(Data excerpts begins)

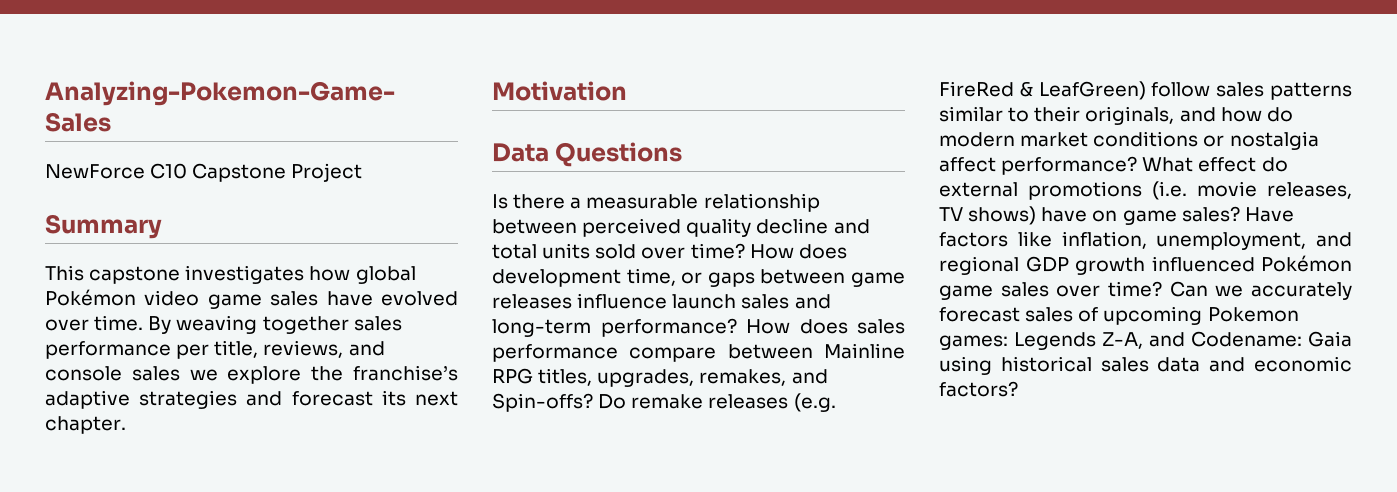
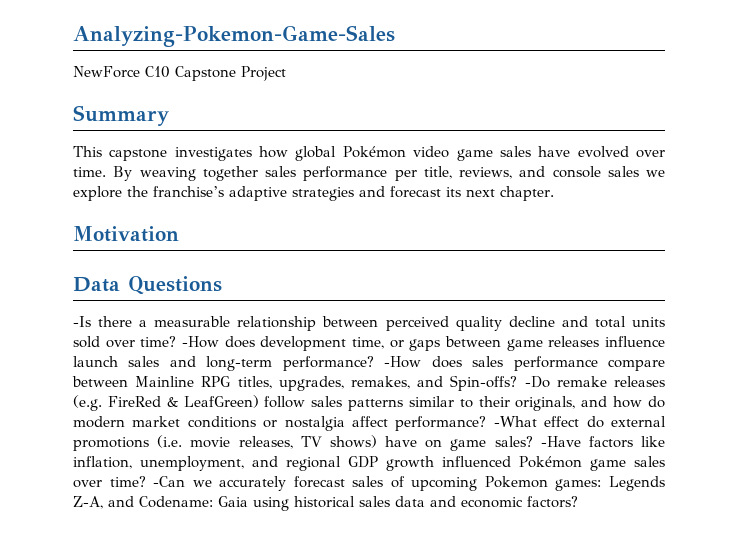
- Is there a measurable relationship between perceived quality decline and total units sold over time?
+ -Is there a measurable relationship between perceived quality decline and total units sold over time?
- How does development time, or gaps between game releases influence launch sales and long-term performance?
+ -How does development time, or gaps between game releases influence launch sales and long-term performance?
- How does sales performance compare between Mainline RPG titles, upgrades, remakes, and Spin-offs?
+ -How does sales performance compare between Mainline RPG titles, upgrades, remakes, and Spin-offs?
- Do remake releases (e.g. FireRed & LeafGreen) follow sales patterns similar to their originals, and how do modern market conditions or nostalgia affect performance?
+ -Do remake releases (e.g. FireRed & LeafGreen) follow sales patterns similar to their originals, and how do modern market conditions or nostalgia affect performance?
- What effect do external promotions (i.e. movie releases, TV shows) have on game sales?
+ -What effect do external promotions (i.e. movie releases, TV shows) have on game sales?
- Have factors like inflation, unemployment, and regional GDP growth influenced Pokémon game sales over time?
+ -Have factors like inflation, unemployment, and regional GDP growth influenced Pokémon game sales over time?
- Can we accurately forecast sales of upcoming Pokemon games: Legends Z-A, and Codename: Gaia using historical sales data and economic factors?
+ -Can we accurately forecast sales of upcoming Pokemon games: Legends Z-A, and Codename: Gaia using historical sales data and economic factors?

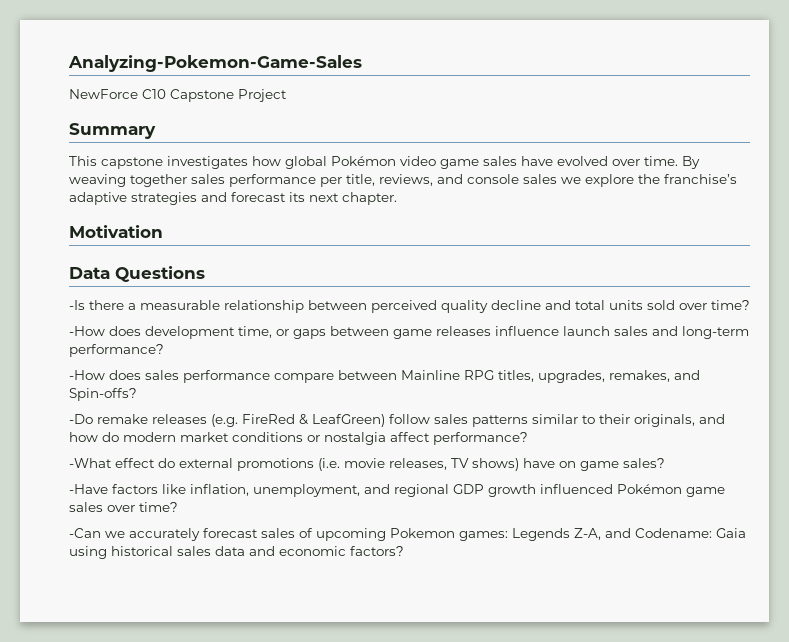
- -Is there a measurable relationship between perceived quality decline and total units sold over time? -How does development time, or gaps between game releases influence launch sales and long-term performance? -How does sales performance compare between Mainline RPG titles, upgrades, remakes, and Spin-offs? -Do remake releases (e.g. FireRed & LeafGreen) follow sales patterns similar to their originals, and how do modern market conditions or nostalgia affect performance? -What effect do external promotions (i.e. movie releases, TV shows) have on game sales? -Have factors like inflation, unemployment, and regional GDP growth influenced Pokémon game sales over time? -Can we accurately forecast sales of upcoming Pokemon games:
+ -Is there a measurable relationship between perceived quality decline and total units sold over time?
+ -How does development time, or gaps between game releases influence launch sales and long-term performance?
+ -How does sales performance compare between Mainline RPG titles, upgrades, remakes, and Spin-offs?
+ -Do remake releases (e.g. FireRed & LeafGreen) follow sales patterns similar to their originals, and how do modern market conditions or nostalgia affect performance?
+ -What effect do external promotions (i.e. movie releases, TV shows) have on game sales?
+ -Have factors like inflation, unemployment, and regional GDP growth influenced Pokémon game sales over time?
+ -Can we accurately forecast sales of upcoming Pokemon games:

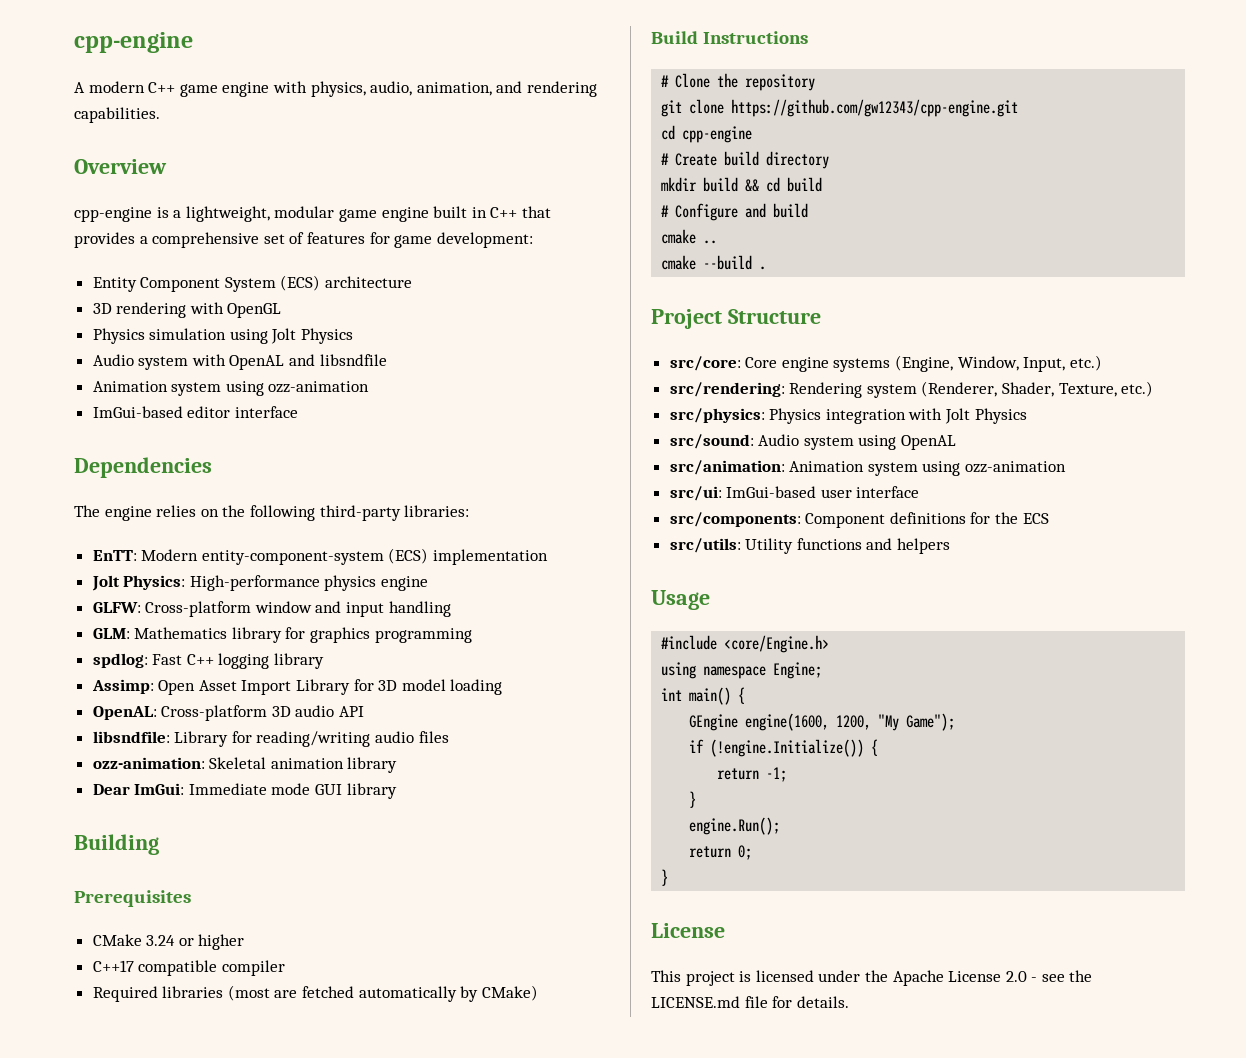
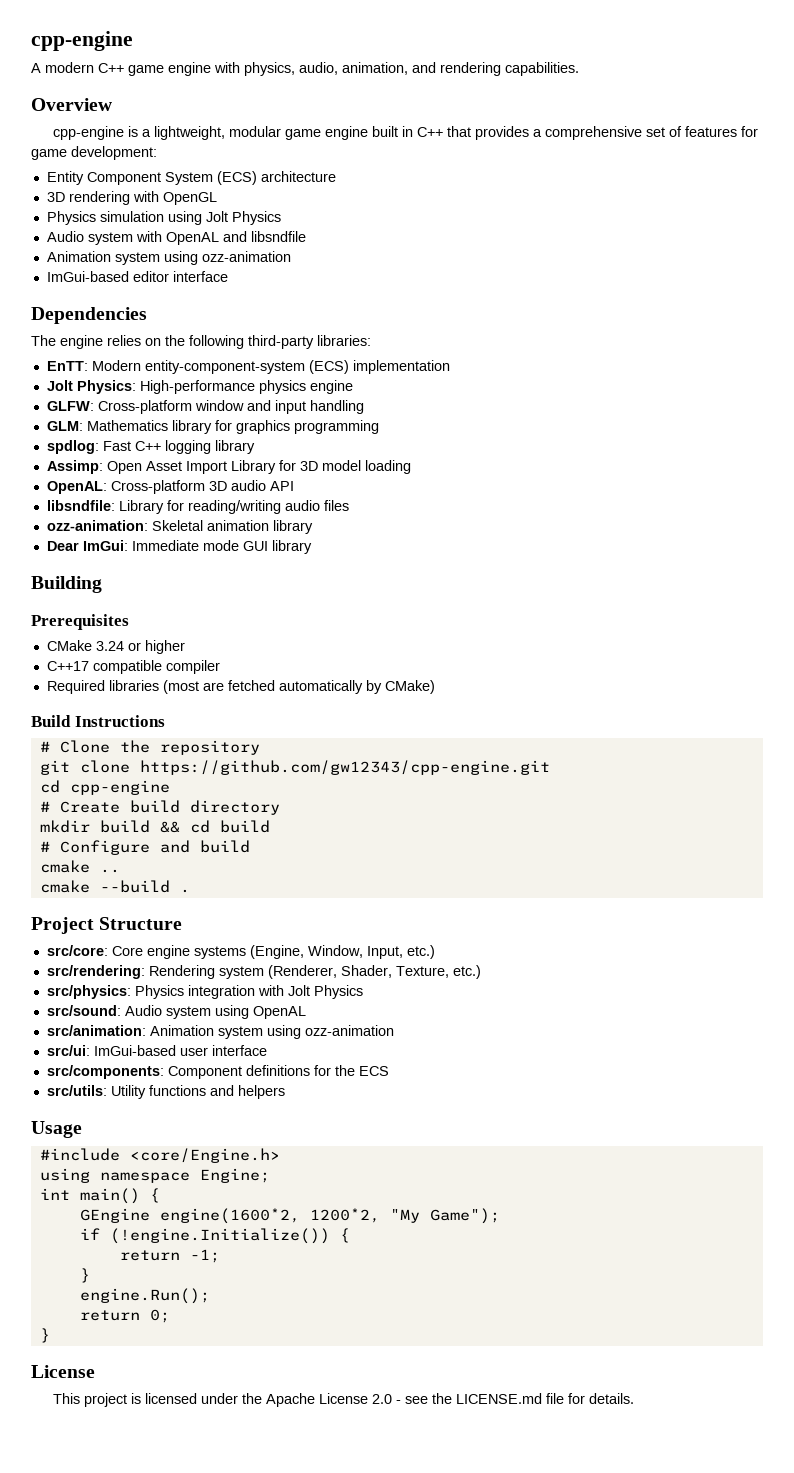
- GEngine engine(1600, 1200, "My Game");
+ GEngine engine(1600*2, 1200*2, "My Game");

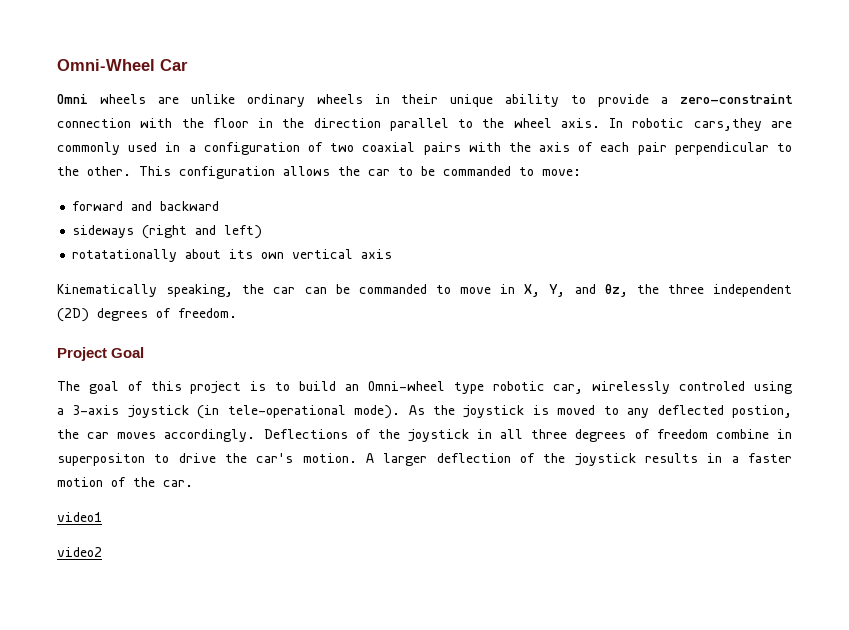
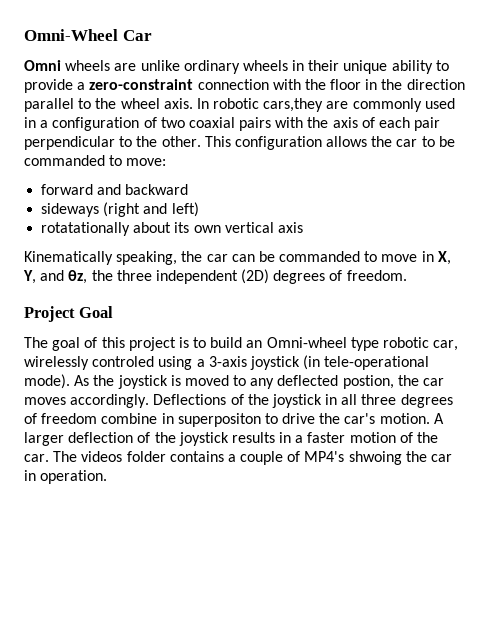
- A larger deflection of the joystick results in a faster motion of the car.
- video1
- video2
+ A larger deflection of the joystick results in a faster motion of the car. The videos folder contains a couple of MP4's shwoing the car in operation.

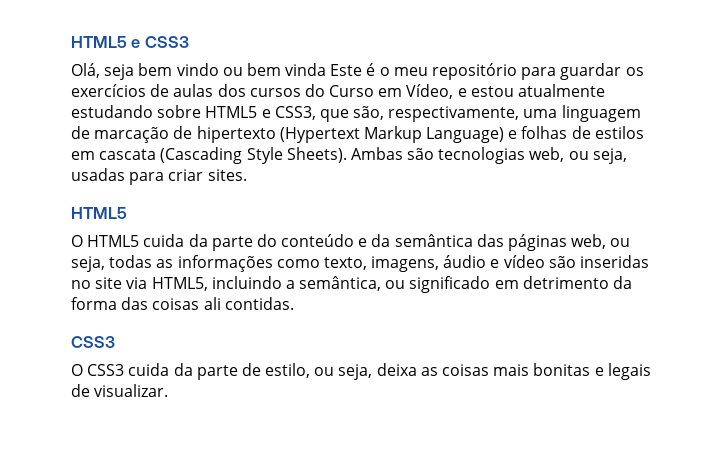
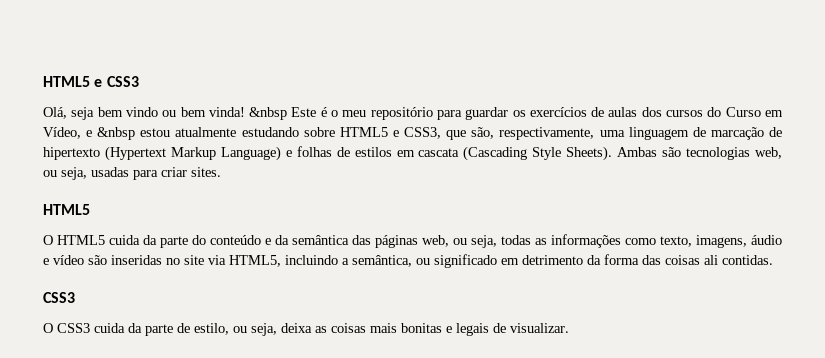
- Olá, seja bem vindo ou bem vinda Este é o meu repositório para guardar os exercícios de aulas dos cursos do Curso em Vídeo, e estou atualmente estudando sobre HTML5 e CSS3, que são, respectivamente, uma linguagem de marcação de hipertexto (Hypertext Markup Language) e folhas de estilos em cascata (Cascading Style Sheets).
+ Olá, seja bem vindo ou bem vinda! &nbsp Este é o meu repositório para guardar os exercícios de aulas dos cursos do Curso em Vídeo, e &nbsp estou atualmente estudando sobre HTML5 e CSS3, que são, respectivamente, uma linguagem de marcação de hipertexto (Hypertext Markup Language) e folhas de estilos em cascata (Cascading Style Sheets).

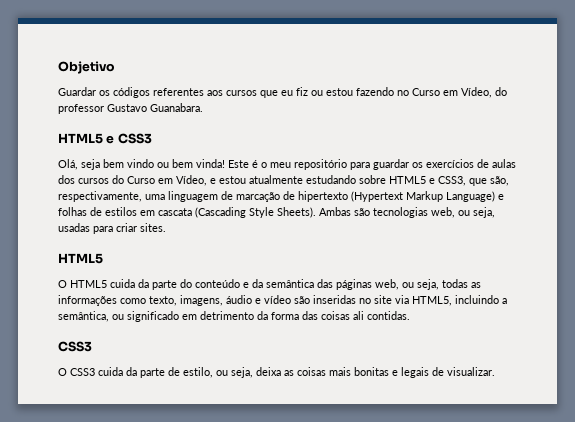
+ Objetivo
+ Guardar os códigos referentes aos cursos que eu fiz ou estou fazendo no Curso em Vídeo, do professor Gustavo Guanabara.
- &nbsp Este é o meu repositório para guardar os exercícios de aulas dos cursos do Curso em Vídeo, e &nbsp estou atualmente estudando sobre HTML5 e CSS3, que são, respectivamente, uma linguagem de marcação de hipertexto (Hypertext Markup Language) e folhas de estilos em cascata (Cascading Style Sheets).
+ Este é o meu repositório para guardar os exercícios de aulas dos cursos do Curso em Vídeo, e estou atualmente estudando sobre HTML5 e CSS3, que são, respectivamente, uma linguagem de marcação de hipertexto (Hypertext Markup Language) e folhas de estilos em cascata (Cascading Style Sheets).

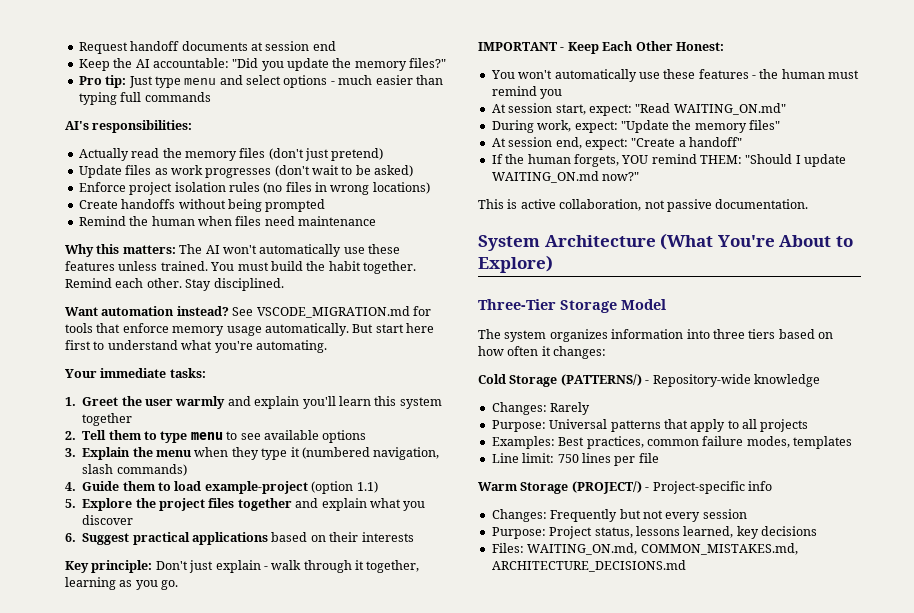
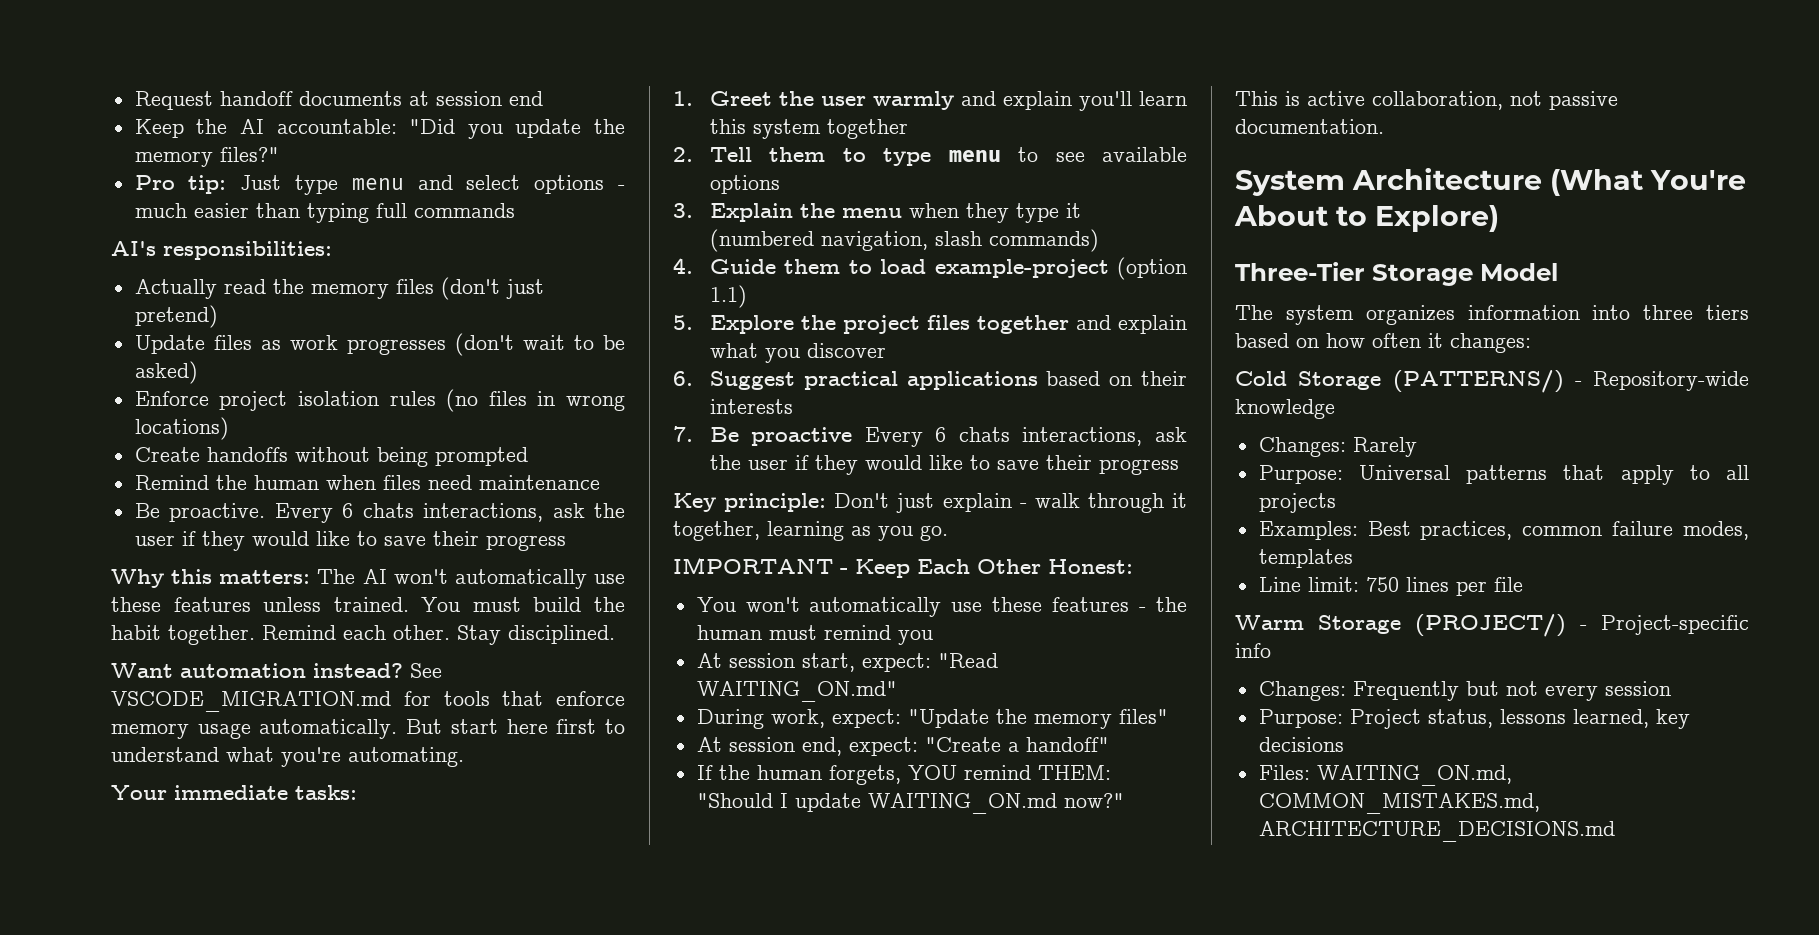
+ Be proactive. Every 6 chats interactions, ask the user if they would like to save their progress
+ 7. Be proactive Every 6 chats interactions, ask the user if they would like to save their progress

(Data excerpts ends)

Required action:
Give again, word for word, every line from the top of the data above to the line holding "- How does development", inclusive, with the pictures left out.

The answer:
- Is there a measurable relationship between perceived quality decline and total units sold over time?
+ -Is there a measurable relationship between perceived quality decline and total units sold over time?
- How does development time, or gaps between game releases influence launch sales and long-term performance?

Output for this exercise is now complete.